Convenzioni contro le doppie imposizioni: il meccanismo della detrazione/deduzione, laddove previsto, prescinde dalla presentazione della dichiarazione dei redditi.

by Luca Mariotti

“In presenza di un obbligo internazionale incondizionato dello Stato italiano di evitare la doppia imposizione al contribuente residente il cui reddito sia assoggettato ad imposizione sia nello Stato in cui sia prodotto e percepito, sia in Italia, l’art. 165, comma 8, Tuir non può applicarsi, mentre può generalmente applicarsi al contribuente residente i cui redditi siano stati prodotti e tassati (anche) in uno Stato con il quale l’Italia non ha concluso una Convenzione contro la doppia imposizione (o in uno Stato verso il quale l’Italia non abbia, comunque, l’obbligo giuridico di neutralizzare la doppia imposizione nei confronti del contribuente suo residente)”.

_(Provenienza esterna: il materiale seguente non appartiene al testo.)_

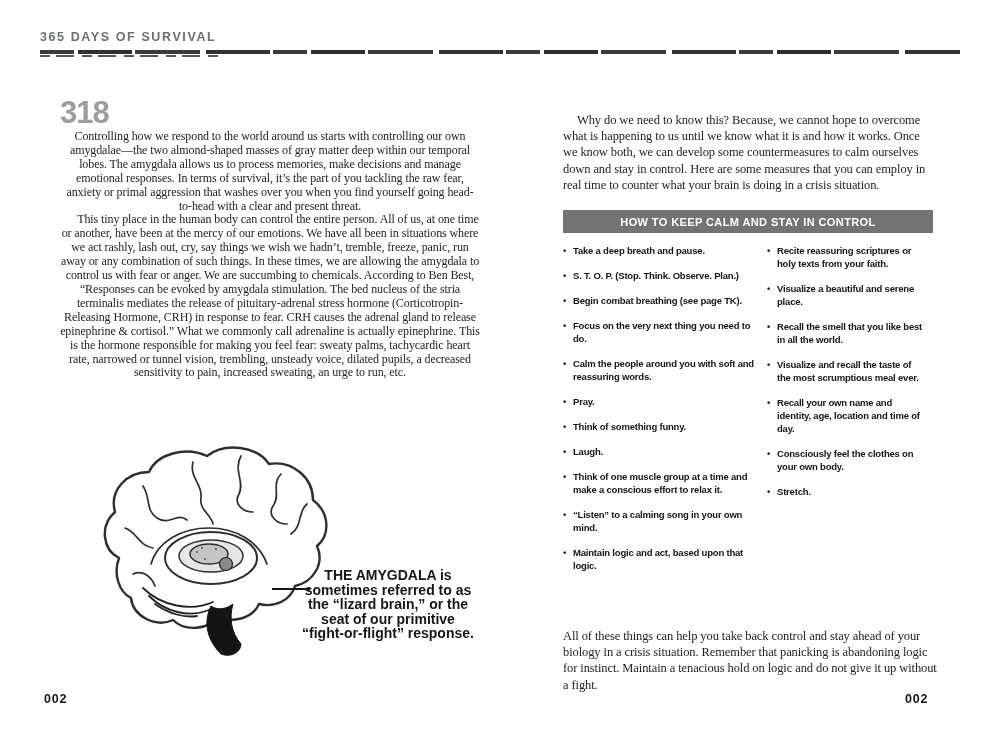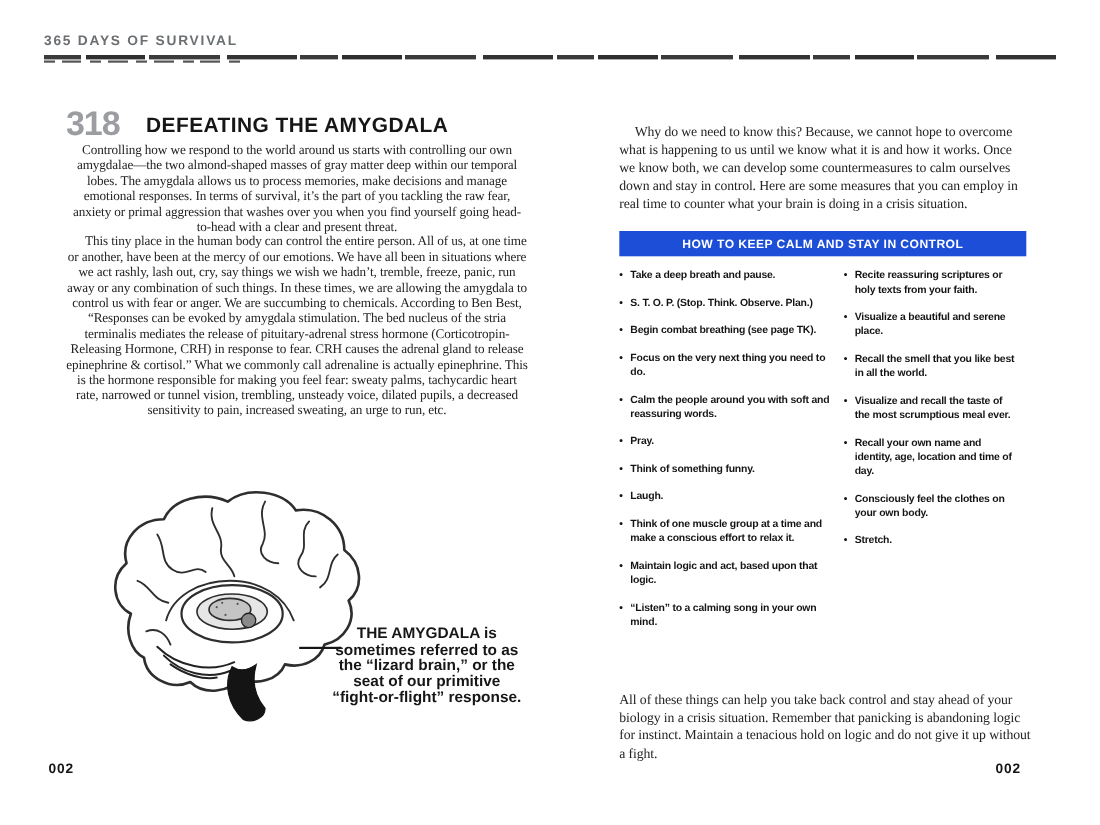"DEFEATING THE AMYGDALA" h1.entry-title { html: <h1>DEFEATING THE AMYGDALA</h1> -> none }
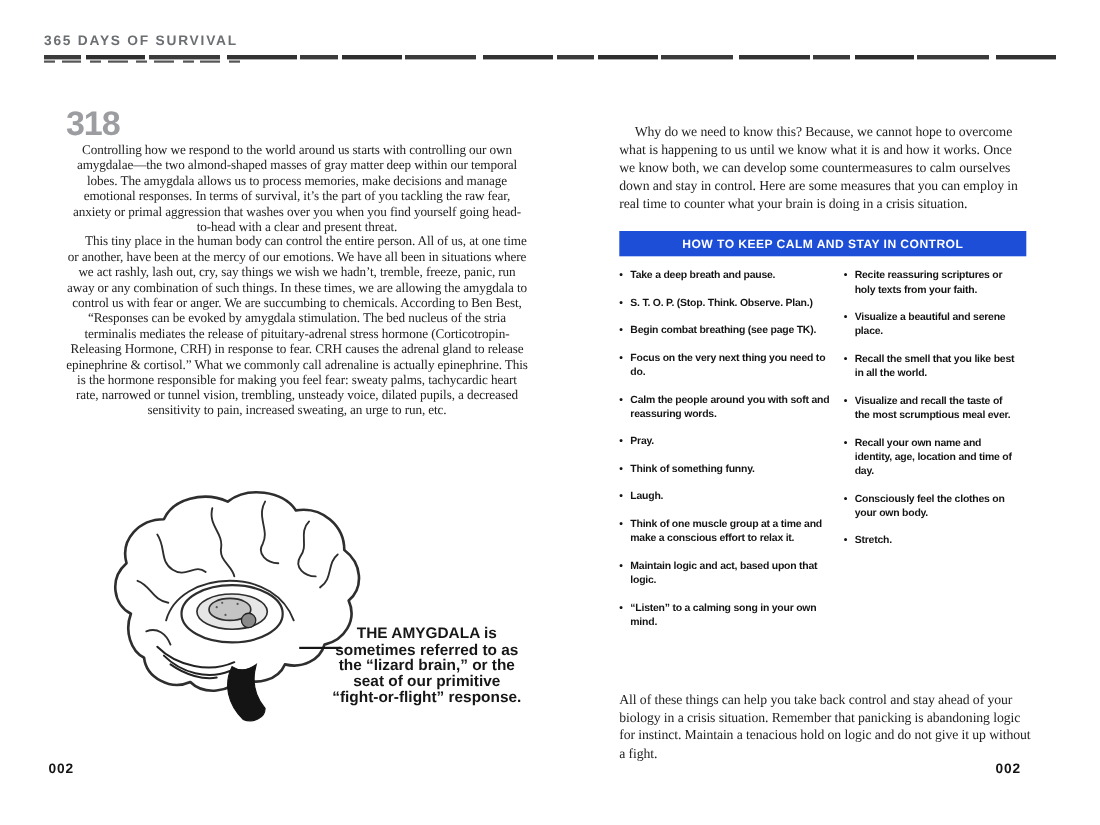"HOW TO KEEP CALM AND" .callout-bar { background: #1d4ed8 -> #737373 }
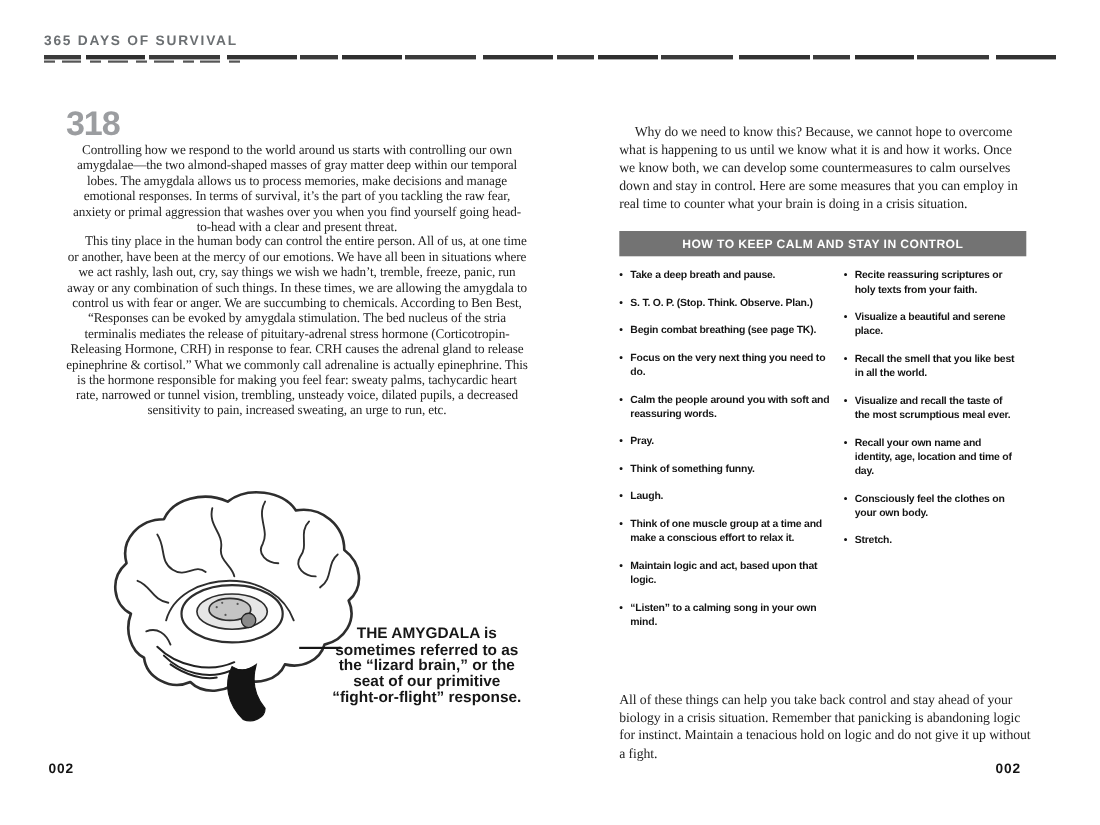"Maintain logic and act, based" li { order: before "“Listen” to a calming song" -> after "“Listen” to a calming song" }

Questo il principio di diritto sancito con sentenza n. 24160 (Pres. Napolitano, Rel. Napolitano) del 9 settembre 2024 dalla Sezione Tributaria della Corte di Cassazione.

Nei fatti, in seguito al mancato perfezionamento della procedura di Voluntary Disclosure, l’Agenzia delle Entrate emetteva cinque avvisi di accertamento nei confronti di una contribuente residente in Italia che non aveva dichiarato redditi prodotti in Brasile (ma imponibili in entrambi gli Stati). L’Ufficio, sul presupposto della mancata presentazione delle dichiarazioni dei redditi, disconosceva il credito per le imposte pagate all’estero (ai sensi dell’art. 165, co. 8 del Tuir). La contribuente presentava ricorso risultando vittoriosa in entrambi i gradi del giudizio. L’Agenzia ricorreva quindi per cassazione.

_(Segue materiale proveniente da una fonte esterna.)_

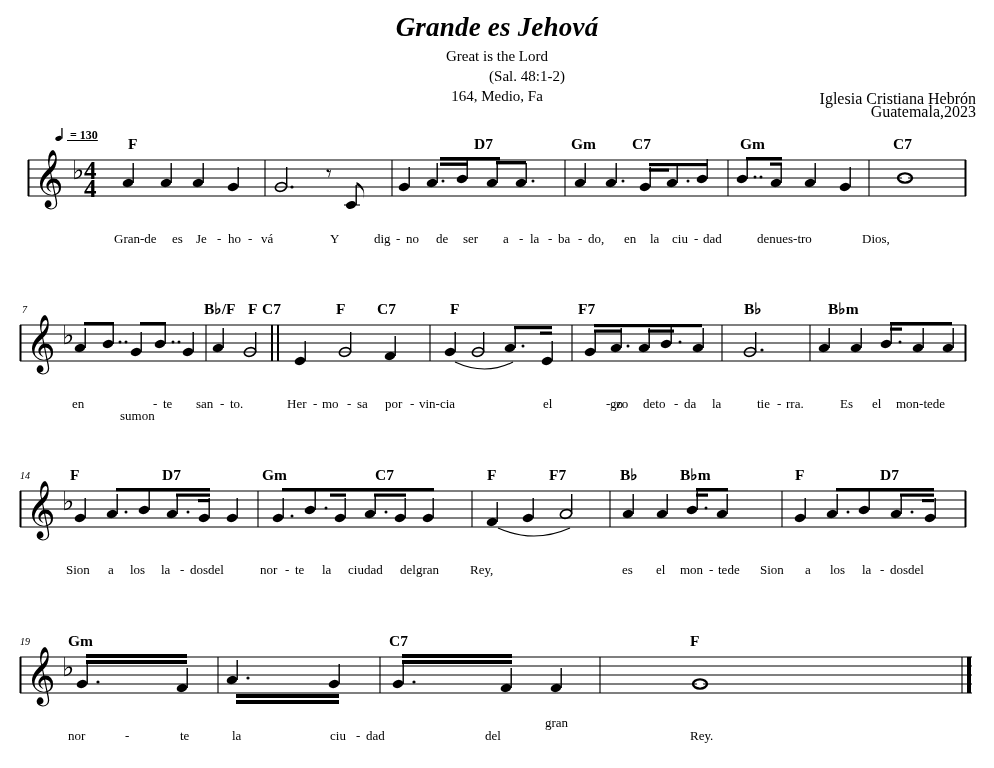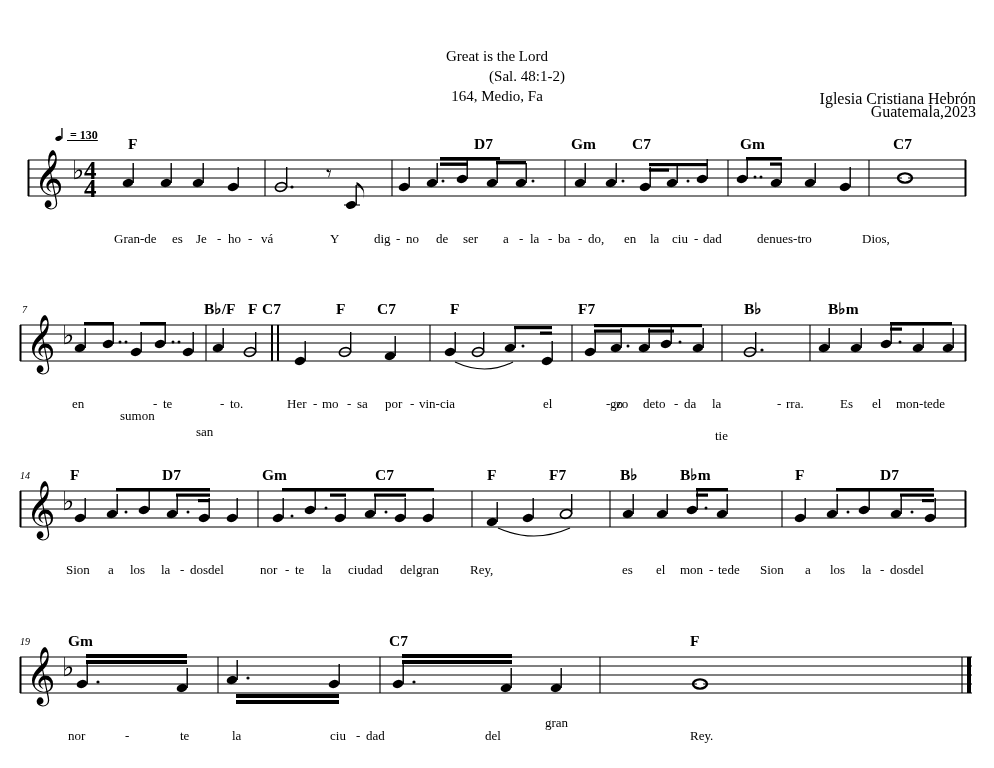"Grande es Jehová" div.title { html: none -> <div>Grande es Jehová</div> }
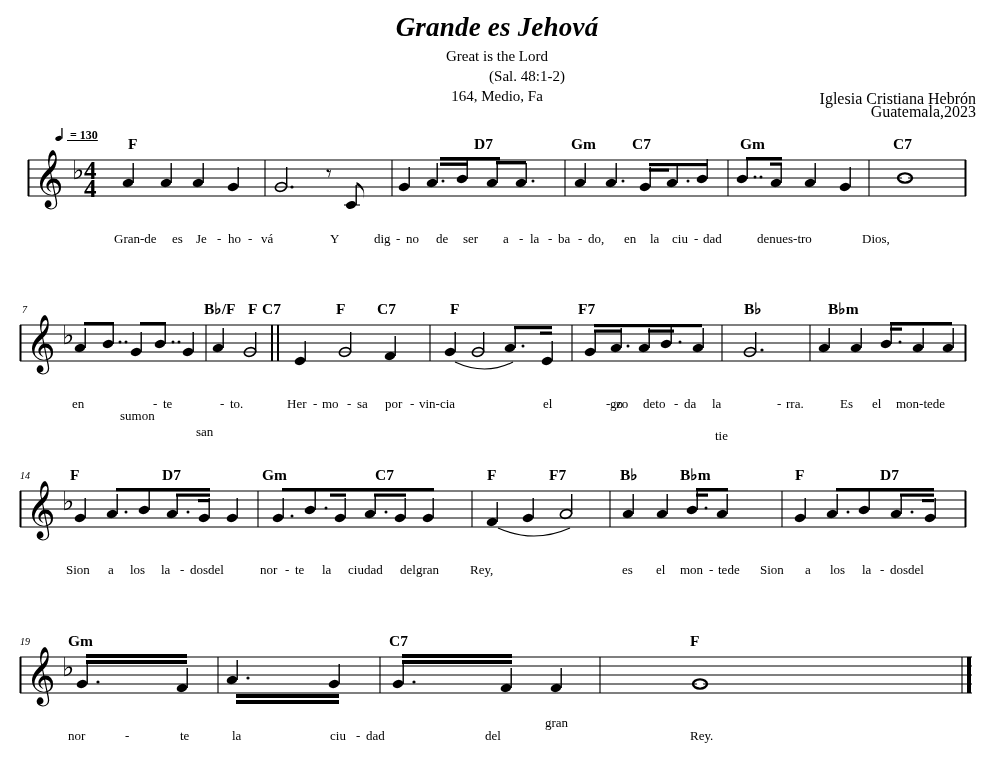"san" div.lyric { margin-top: 28px -> none }
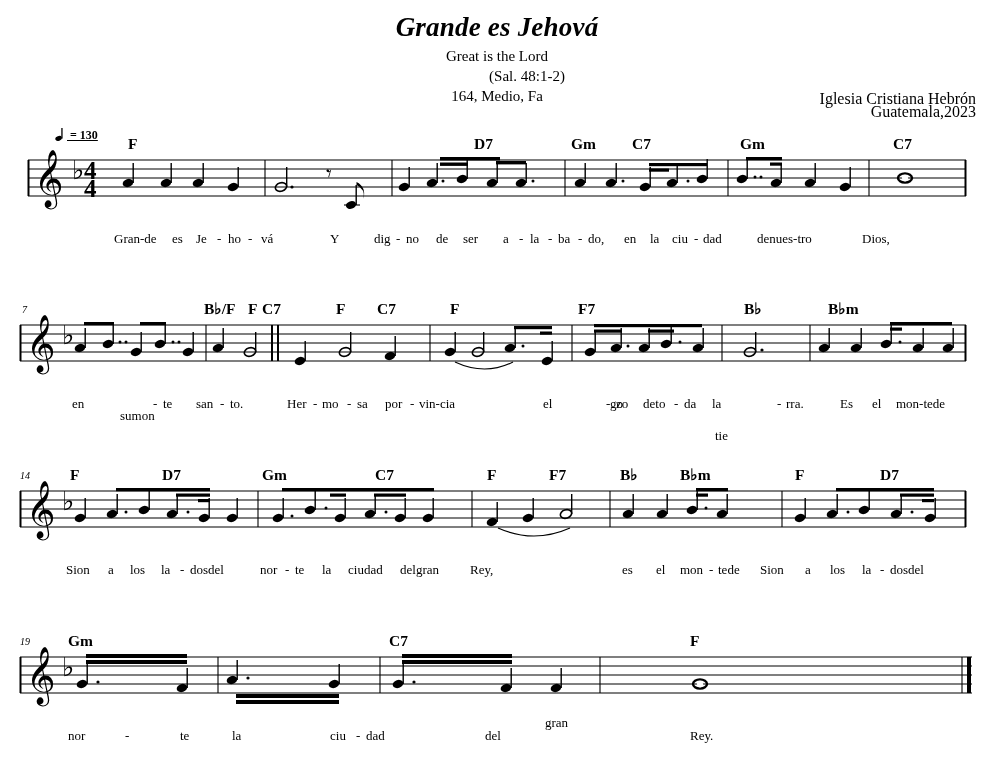"tie" div.lyric { left: 715px -> 757px; margin-top: 32px -> none }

Come premesso dalla Corte, la Convenzione bilaterale sulla doppia imposizione lo Stato italiano (nel caso in cui assoggetti a imposizione elementi di reddito imponibili in Brasile) si è obbligato nei confronti dello Stato brasiliano a “dedurre dalle imposte così calcolate l’imposta sui redditi pagata in Brasile, ma l’ammontare della deduzione non può eccedere la quota di imposta italiana attribuibile ai predetti elementi di reddito nella proporzione in cui gli stessi concorrono alla formazione del reddito complessivo”.

In altri termini, come riassunto dai Giudici, con la Convenzione bilaterale l’Italia si è obbligata, nei confronti del Brasile, a limitare la sua sovranità in tema di imposizione fiscale; si è obbligata a far sì che i contribuenti che paghino le tasse al fisco brasiliano in relazione ad elementi di reddito posti in essere in Brasile, nel caso in cui siano assoggettati a tassazione anche in Italia in relazione a quegli stessi elementi di reddito, non subiscano una doppia imposizione.

Come dunque chiarito dagli Ermellini, in virtù del principio gerarchico delle fonti, “l’adempimento di tale obbligo internazionale non può subire, sul piano della normativa interna, limitazioni non concordate tra gli Stati parti della Convenzione, con la conseguenza che all’odierna contribuente, che pretende di non subire una doppia imposizione in relazione agli elementi di reddito assoggettati a tassazione sia in Brasile che in Italia, l’Agenzia delle Entrate non può opporre l’inadempimento degli oneri formali di cui all’art. 165, comma 8, Tuir, perché così facendo esporrebbe lo Stato italiano ad una violazione del diritto internazionale pattizio”.

Non a caso, come evidenziato dagli stessi Giudici, “l’ordinamento tributario interno, nell’ambito delle imposte sui redditi, contiene delle disposizioni che attribuiscono prevalenza agli accordi internazionali conclusi dall’Italia. In questi termini depone l’art. 75 del d.P.R. n. 600 del 1973, mentre l’art. 169 Tuir, nell’attribuire generale prevalenza agli accordi internazionali contro la doppia imposizione, fa salva l’applicazione delle norme dello stesso Tuir solo se concretamente più favorevoli al contribuente, con la conseguenza che all’odierna contribuente, per negarle la detrazione d’imposta contro la doppia imposizione, non può opporsi l’omessa presentazione della dichiarazione o l’omessa indicazione dei redditi prodotti all’estero nella dichiarazione presentata”.

La Corte ha quindi respinto il ricorso dell’Agenzia.